WORK TASK ::
Scan the records below for the line containing "order number: PO362202 -> PO362200" and the line containing "total: 5870.93 -> 5436.36". Copy both, plus every line between, exactly.

PROVIDED DATA ::

-=-=-

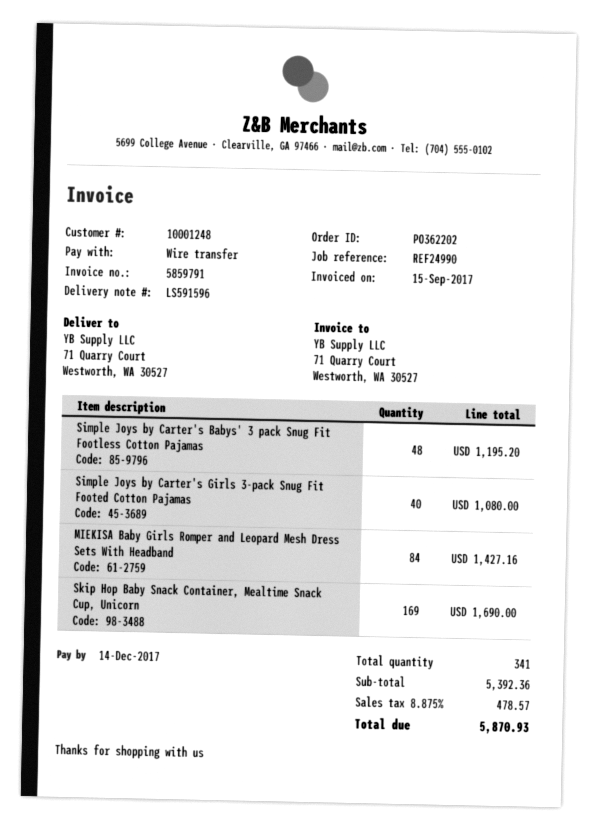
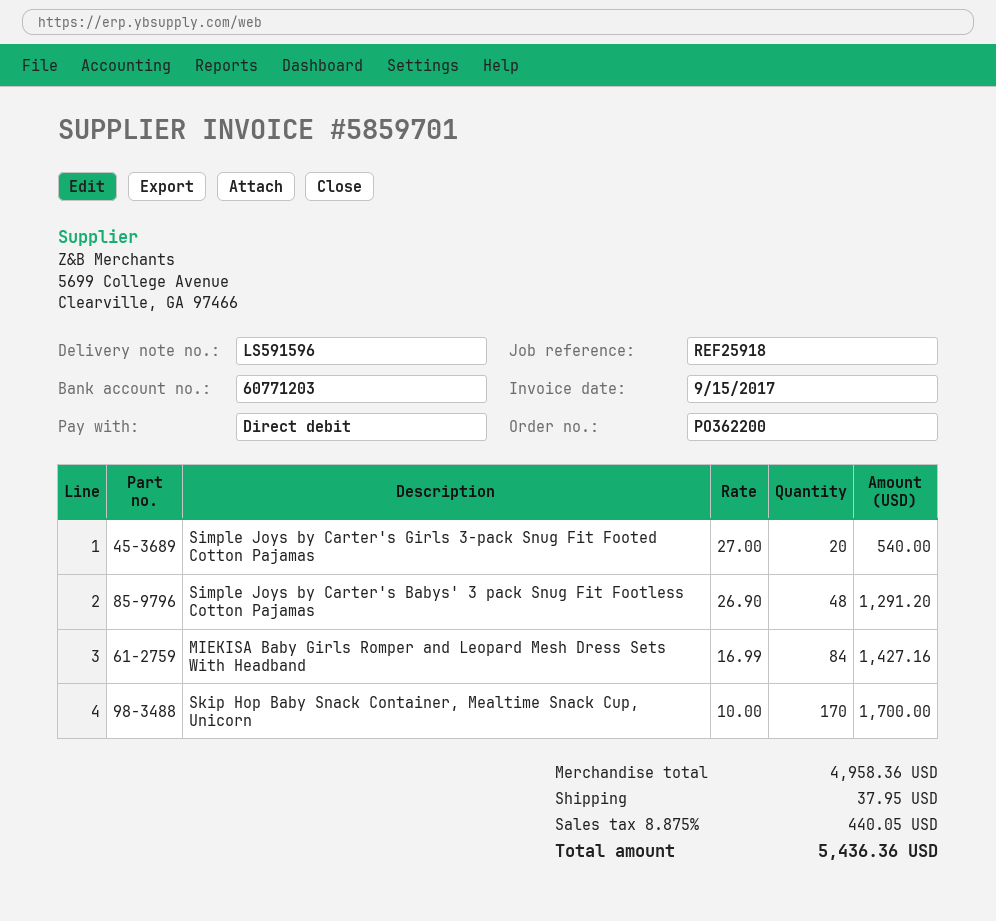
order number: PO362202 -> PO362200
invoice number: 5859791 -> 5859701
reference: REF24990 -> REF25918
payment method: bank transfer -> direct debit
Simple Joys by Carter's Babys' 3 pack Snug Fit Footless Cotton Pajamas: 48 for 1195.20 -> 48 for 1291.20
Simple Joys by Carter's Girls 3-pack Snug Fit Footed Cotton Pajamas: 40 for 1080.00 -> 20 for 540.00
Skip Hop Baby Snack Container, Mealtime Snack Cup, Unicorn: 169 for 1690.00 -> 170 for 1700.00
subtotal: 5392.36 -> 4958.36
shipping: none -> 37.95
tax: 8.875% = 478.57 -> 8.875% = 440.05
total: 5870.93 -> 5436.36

-=-=-

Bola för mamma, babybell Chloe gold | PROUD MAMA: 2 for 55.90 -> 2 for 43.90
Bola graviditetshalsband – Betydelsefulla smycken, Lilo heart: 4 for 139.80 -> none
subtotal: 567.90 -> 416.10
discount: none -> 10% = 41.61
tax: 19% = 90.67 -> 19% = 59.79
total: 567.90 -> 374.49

-=-=-

SOLUTION FOR THIS EXERCISE ::
order number: PO362202 -> PO362200
invoice number: 5859791 -> 5859701
reference: REF24990 -> REF25918
payment method: bank transfer -> direct debit
Simple Joys by Carter's Babys' 3 pack Snug Fit Footless Cotton Pajamas: 48 for 1195.20 -> 48 for 1291.20
Simple Joys by Carter's Girls 3-pack Snug Fit Footed Cotton Pajamas: 40 for 1080.00 -> 20 for 540.00
Skip Hop Baby Snack Container, Mealtime Snack Cup, Unicorn: 169 for 1690.00 -> 170 for 1700.00
subtotal: 5392.36 -> 4958.36
shipping: none -> 37.95
tax: 8.875% = 478.57 -> 8.875% = 440.05
total: 5870.93 -> 5436.36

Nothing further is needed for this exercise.